Excerpts from a dataset:
************

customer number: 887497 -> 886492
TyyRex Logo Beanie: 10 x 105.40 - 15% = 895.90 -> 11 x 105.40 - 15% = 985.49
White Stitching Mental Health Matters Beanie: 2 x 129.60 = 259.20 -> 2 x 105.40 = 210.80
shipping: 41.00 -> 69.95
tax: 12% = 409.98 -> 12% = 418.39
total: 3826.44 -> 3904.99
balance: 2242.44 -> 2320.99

************

After locating the line with "TyyRex Logo Beanie: 10", output that line and every later one exactly, through the end of the entries above.

TyyRex Logo Beanie: 10 x 105.40 - 15% = 895.90 -> 11 x 105.40 - 15% = 985.49
White Stitching Mental Health Matters Beanie: 2 x 129.60 = 259.20 -> 2 x 105.40 = 210.80
shipping: 41.00 -> 69.95
tax: 12% = 409.98 -> 12% = 418.39
total: 3826.44 -> 3904.99
balance: 2242.44 -> 2320.99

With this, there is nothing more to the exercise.